**Description of the task**.
All lines in the data bearing the string "LUXURIOUS" should be identified and copied.
(Beginning of The input)
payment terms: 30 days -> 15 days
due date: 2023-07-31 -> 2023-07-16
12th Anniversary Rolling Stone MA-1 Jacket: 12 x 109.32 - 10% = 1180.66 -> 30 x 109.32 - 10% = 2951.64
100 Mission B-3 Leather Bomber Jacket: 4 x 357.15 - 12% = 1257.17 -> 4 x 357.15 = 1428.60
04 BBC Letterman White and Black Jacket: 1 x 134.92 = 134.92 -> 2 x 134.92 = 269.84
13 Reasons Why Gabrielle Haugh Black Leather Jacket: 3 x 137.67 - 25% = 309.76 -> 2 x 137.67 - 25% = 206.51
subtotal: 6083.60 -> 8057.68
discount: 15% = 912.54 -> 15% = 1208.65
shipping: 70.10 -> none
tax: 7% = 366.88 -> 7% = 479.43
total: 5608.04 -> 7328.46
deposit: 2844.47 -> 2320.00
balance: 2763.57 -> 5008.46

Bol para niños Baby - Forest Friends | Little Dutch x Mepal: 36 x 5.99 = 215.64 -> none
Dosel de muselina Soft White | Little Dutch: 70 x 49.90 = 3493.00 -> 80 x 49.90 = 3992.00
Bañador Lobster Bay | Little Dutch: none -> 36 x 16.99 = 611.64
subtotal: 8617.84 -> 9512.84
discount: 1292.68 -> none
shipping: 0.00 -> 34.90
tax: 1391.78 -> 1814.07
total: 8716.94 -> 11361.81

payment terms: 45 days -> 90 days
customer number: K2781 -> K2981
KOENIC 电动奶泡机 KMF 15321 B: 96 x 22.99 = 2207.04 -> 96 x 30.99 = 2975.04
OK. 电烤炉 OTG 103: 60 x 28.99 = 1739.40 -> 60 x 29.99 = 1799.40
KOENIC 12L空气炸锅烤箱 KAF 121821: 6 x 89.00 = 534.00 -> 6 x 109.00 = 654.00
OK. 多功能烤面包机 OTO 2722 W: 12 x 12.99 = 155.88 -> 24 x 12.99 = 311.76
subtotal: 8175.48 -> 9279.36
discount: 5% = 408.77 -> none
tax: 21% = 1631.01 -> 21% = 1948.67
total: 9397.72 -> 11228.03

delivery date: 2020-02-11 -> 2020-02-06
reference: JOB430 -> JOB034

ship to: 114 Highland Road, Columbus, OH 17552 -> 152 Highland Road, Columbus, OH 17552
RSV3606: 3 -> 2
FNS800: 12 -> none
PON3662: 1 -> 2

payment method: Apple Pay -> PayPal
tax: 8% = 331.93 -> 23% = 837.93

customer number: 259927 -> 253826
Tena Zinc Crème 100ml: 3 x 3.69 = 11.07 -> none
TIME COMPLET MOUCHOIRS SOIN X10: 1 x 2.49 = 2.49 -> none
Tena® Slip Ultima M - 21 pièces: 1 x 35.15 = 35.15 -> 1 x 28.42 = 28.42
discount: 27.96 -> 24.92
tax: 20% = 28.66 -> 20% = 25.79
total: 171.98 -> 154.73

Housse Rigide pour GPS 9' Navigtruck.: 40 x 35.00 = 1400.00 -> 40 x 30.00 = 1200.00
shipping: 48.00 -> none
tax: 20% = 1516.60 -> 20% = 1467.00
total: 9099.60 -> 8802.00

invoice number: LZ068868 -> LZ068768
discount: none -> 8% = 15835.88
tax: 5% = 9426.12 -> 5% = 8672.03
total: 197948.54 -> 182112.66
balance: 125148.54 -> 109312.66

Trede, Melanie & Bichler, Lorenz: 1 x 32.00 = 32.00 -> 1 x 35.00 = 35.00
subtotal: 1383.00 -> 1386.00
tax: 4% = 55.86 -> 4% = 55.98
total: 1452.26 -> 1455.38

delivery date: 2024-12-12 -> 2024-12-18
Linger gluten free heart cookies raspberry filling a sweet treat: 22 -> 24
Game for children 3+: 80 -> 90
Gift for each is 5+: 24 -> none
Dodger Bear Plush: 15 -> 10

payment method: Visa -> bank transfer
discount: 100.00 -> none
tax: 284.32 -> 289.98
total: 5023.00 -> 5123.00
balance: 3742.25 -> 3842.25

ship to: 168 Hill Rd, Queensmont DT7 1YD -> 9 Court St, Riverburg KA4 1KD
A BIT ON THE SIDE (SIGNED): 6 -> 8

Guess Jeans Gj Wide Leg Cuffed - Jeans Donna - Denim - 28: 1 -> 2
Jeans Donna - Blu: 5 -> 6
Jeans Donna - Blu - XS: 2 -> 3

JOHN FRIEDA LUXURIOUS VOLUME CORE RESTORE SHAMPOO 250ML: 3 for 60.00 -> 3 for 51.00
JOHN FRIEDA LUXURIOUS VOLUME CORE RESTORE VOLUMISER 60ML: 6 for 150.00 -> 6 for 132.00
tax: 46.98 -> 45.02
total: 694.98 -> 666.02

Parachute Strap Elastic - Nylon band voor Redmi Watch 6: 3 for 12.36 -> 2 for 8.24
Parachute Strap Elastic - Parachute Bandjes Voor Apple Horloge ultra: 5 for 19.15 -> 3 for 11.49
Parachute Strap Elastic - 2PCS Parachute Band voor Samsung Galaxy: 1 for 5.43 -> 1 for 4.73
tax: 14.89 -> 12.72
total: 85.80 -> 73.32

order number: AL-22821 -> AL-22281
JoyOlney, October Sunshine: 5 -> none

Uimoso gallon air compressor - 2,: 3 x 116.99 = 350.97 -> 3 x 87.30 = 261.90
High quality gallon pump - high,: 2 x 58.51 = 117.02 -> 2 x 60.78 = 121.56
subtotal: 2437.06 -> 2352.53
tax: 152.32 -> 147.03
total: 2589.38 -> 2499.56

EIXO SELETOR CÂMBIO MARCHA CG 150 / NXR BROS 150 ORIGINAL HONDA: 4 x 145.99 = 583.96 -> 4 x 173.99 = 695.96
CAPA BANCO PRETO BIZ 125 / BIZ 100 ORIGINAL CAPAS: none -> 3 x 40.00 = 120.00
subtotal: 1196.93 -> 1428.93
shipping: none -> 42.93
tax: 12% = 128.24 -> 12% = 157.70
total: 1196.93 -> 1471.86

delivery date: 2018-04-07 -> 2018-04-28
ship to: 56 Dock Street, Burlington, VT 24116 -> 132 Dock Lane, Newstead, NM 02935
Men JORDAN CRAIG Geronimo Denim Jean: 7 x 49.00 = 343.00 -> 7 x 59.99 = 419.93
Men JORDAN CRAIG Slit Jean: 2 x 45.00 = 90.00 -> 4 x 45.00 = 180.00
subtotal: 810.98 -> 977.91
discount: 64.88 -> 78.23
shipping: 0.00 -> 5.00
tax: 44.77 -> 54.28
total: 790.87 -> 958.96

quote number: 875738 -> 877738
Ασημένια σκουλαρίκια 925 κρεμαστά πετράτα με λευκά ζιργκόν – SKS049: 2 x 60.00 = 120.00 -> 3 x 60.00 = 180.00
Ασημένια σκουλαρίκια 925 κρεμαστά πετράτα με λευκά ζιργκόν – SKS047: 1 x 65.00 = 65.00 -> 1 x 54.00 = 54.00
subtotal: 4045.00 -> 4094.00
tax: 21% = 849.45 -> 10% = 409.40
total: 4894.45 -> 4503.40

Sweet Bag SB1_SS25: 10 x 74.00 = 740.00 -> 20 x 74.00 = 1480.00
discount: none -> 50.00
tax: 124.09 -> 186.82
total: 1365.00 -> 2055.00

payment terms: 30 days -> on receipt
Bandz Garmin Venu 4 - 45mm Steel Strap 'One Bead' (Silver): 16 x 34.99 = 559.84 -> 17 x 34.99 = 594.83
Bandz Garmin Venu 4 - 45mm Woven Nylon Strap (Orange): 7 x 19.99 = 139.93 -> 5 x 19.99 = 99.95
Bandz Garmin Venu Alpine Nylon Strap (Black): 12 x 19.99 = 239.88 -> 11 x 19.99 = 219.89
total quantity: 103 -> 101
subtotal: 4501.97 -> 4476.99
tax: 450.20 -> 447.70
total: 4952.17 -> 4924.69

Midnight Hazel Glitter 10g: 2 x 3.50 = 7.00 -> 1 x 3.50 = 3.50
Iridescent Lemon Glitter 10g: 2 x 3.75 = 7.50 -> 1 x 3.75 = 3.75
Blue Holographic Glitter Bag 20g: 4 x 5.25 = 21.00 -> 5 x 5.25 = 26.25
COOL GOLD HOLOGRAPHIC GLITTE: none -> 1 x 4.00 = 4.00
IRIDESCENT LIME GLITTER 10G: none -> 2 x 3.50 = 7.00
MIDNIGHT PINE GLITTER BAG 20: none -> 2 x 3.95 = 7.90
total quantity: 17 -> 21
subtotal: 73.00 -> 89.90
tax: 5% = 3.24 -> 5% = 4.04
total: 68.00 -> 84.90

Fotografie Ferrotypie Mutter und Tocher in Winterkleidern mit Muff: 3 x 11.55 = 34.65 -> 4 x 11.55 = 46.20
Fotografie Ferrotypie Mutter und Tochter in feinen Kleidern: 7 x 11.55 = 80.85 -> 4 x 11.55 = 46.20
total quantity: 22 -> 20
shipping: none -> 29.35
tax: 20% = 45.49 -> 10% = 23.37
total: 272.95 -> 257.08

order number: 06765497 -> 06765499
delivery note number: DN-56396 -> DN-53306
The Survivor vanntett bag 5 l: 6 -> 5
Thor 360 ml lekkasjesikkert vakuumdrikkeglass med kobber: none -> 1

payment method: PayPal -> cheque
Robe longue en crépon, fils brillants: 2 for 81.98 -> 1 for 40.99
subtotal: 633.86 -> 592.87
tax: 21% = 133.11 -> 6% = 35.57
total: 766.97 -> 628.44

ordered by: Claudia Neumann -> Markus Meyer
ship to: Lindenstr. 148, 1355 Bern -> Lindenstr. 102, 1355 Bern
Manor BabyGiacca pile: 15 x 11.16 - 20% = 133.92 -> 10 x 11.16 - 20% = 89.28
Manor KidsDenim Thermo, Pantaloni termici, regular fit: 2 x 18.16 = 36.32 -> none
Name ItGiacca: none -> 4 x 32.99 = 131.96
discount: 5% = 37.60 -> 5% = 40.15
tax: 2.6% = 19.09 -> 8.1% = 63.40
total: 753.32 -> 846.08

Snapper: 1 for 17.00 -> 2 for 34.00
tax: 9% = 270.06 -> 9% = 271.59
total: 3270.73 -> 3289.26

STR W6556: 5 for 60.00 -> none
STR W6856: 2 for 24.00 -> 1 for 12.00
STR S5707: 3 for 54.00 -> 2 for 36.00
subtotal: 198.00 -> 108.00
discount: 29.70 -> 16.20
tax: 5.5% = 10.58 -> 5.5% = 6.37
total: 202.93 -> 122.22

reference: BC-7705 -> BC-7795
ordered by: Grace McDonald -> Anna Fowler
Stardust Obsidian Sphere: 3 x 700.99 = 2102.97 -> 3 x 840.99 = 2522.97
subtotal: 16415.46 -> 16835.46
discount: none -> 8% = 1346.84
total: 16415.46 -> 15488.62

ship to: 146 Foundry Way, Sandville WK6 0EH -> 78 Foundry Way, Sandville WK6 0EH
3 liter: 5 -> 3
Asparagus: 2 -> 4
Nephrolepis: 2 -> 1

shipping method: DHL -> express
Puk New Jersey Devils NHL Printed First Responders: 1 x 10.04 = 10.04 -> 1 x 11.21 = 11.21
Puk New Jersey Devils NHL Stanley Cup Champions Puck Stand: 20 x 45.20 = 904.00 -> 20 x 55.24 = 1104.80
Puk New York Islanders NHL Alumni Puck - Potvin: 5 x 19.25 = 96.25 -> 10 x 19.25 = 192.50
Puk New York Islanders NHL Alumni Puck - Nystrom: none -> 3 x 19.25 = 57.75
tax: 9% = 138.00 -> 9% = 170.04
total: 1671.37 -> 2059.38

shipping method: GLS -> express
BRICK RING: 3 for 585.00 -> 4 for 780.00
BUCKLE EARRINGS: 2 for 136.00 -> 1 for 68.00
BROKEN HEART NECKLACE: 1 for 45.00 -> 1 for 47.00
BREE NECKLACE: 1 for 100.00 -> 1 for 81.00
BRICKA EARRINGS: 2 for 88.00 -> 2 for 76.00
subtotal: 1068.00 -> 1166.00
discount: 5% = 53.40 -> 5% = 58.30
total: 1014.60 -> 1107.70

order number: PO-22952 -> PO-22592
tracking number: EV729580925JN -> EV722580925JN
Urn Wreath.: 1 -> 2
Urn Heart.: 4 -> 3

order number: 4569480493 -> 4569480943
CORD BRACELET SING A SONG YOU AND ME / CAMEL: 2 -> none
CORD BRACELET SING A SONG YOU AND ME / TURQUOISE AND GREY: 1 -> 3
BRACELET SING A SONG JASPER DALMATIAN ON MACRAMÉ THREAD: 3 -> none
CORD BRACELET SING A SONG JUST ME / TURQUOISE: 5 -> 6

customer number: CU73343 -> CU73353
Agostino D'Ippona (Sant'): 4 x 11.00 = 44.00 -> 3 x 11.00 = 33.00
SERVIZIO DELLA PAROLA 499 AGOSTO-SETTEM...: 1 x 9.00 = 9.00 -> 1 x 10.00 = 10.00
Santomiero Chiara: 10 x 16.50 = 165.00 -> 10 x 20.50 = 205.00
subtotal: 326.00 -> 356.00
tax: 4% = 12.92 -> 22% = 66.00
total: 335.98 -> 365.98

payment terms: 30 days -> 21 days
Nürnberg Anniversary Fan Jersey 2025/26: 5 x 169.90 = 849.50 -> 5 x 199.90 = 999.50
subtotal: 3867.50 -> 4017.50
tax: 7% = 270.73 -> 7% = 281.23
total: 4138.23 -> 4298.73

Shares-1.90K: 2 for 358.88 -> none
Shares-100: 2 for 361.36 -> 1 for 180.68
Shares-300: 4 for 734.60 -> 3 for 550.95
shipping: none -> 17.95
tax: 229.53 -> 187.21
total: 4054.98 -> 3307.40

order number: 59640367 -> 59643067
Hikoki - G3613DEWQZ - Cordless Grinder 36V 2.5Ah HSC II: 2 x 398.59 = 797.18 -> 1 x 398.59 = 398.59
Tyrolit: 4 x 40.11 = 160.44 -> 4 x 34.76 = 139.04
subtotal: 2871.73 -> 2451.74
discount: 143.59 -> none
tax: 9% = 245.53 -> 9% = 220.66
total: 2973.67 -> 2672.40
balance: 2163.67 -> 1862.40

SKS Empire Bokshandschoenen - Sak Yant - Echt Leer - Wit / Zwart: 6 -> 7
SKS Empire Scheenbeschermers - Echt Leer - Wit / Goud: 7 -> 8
(End of The input)
**Solution to this task**.
JOHN FRIEDA LUXURIOUS VOLUME CORE RESTORE SHAMPOO 250ML: 3 for 60.00 -> 3 for 51.00
JOHN FRIEDA LUXURIOUS VOLUME CORE RESTORE VOLUMISER 60ML: 6 for 150.00 -> 6 for 132.00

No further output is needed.